(SUPPLIED INFORMATION Opens)
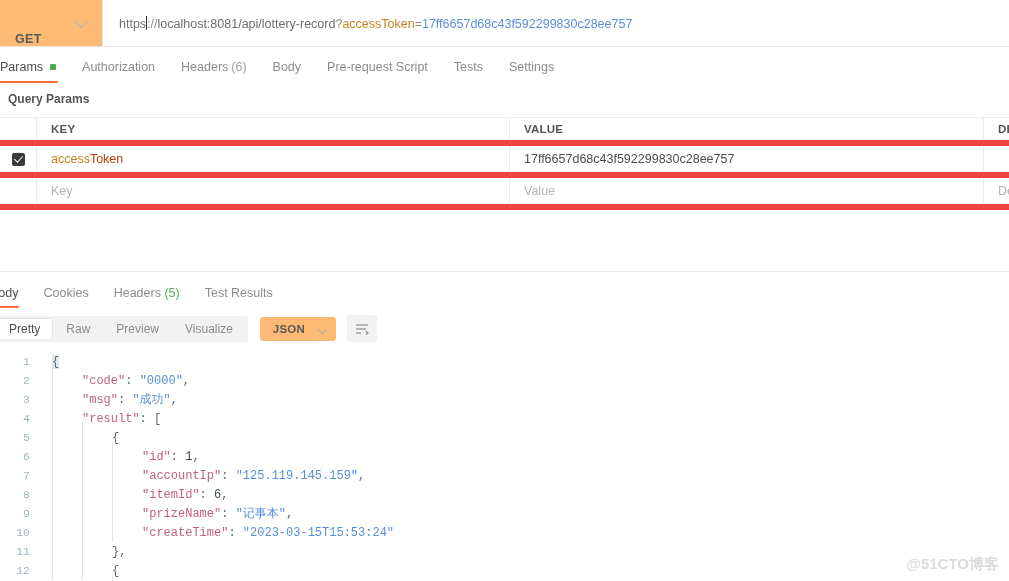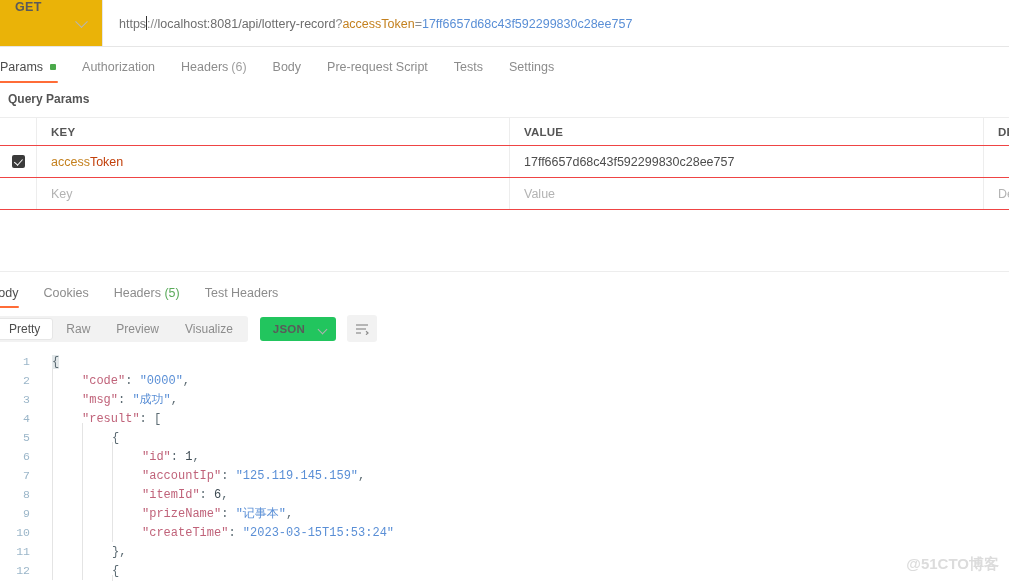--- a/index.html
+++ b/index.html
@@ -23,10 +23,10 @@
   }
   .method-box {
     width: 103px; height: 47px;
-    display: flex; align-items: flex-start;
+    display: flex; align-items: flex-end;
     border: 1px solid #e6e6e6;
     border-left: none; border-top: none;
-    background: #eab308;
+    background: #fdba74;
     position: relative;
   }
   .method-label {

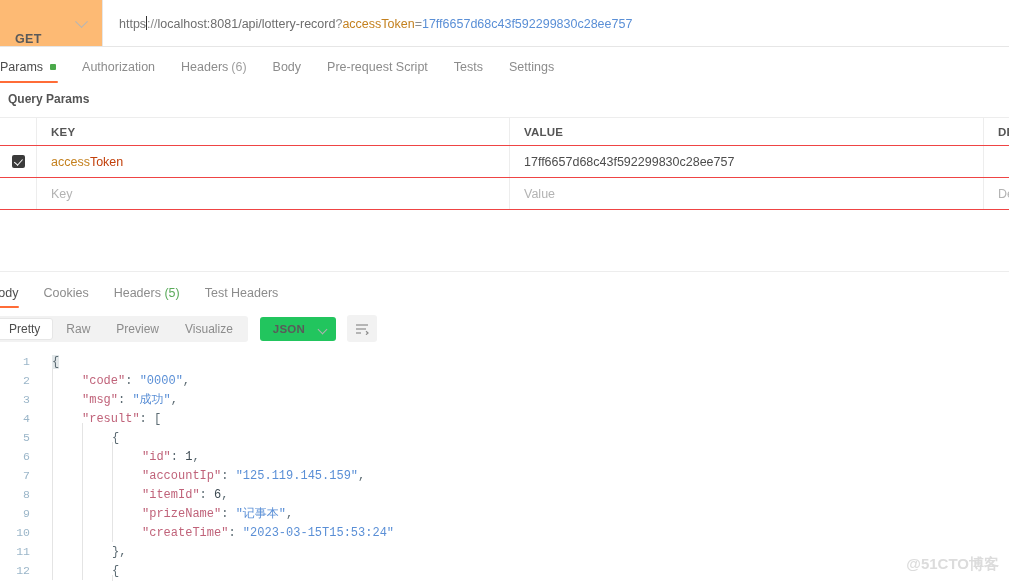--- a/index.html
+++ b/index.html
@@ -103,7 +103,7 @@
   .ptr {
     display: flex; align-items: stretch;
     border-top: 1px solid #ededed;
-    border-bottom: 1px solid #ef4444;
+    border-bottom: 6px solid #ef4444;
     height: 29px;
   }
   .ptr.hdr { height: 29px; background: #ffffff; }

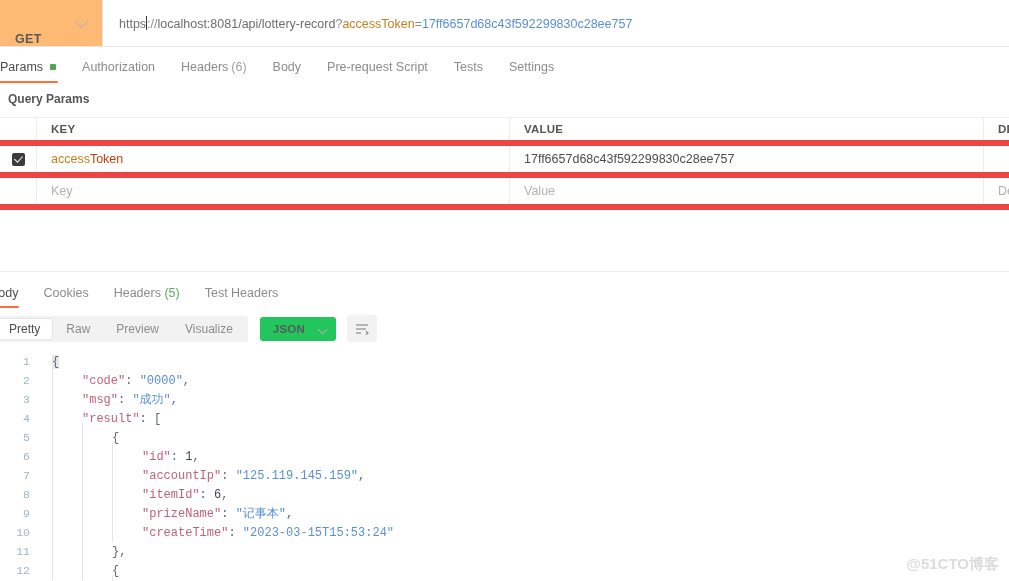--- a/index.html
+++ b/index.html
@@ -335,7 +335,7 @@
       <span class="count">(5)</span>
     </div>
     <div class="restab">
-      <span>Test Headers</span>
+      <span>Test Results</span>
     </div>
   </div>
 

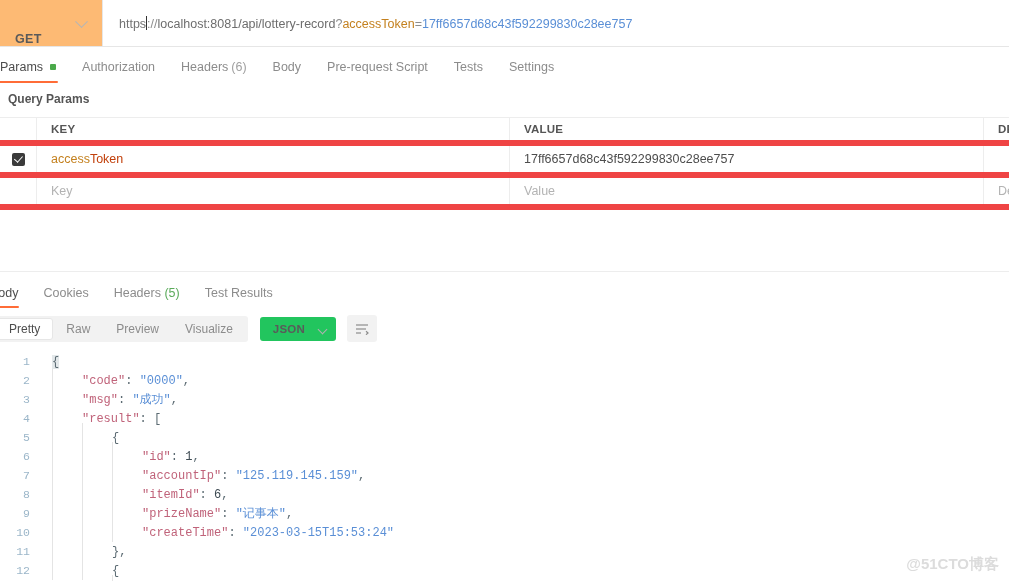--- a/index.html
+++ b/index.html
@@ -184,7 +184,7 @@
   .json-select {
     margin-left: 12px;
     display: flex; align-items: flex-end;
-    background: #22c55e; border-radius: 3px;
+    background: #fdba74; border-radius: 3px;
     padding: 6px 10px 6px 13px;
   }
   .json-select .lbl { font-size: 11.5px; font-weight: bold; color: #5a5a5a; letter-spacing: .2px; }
(SUPPLIED INFORMATION Closes)
(SUPPLIED INFORMATION Opens)
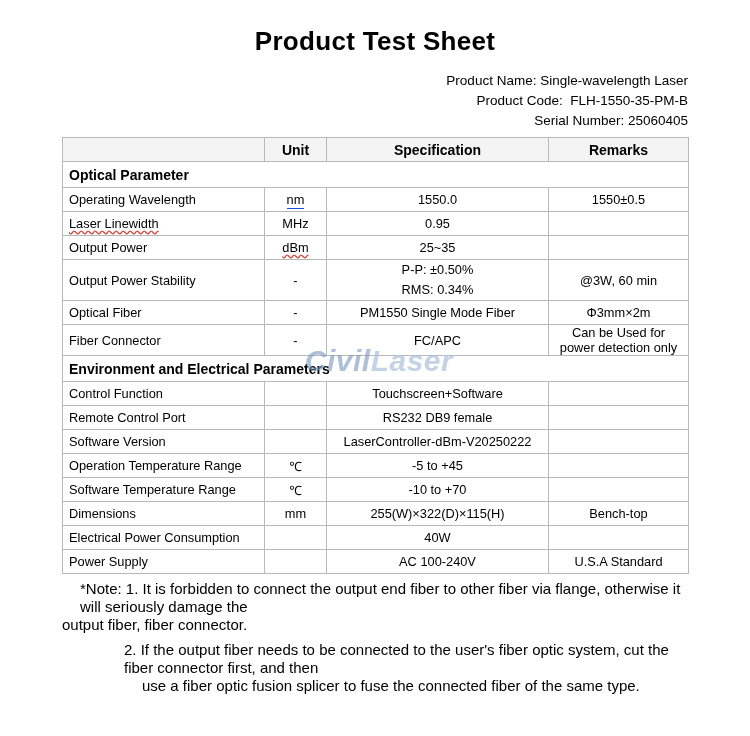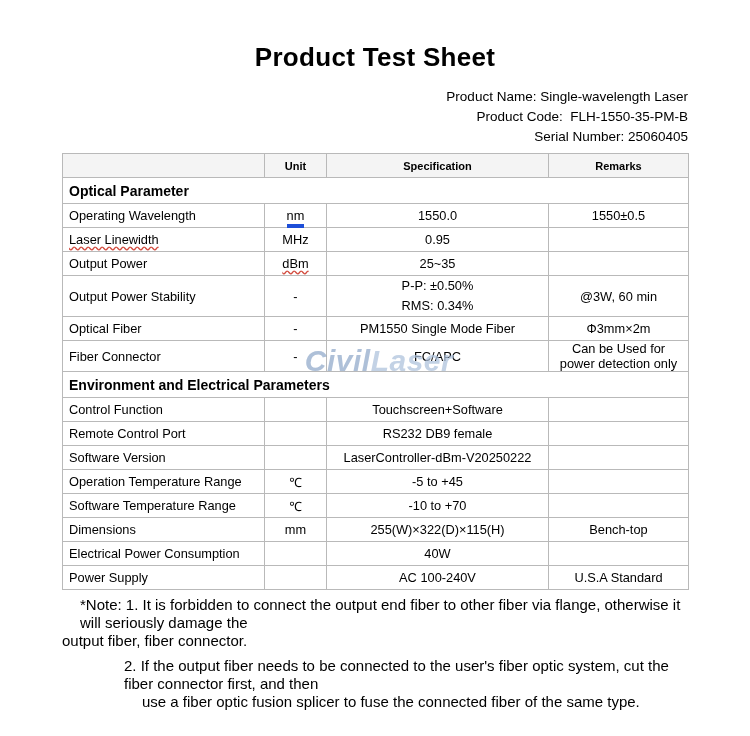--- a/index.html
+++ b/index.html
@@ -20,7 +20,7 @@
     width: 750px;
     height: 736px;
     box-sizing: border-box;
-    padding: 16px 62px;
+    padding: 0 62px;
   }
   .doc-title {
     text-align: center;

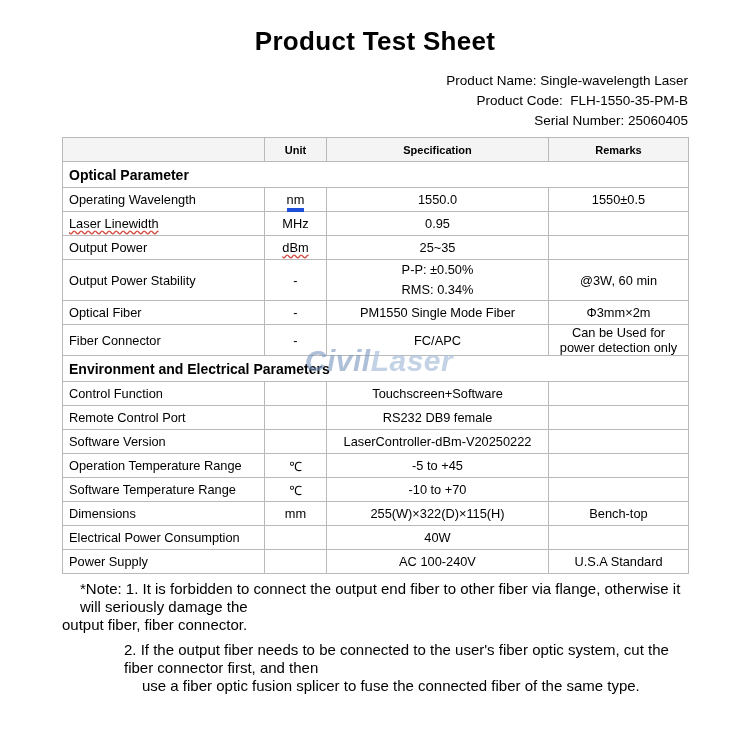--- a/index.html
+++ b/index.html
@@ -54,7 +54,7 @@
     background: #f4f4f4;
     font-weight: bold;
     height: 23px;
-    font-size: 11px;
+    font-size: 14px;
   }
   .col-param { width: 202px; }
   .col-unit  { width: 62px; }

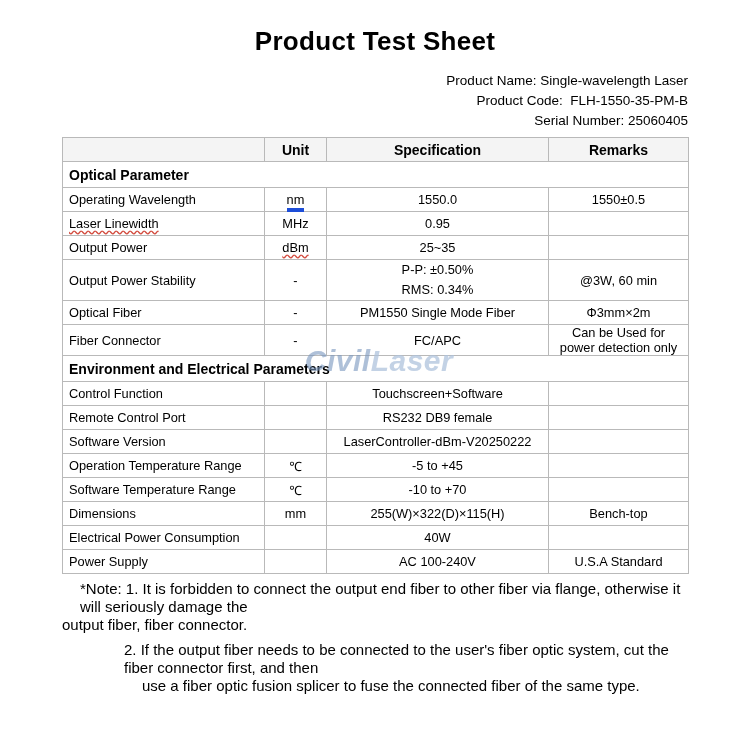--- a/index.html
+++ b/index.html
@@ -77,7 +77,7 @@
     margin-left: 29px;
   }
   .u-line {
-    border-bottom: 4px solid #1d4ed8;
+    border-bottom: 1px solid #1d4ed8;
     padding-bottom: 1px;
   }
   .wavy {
(SUPPLIED INFORMATION Closes)
:: PROBLEM ::
Once you have checked each line above for the string "bottom", state how many lines contain it and add nothing more.

:: SOLUTION FOR THIS EXERCISE ::
5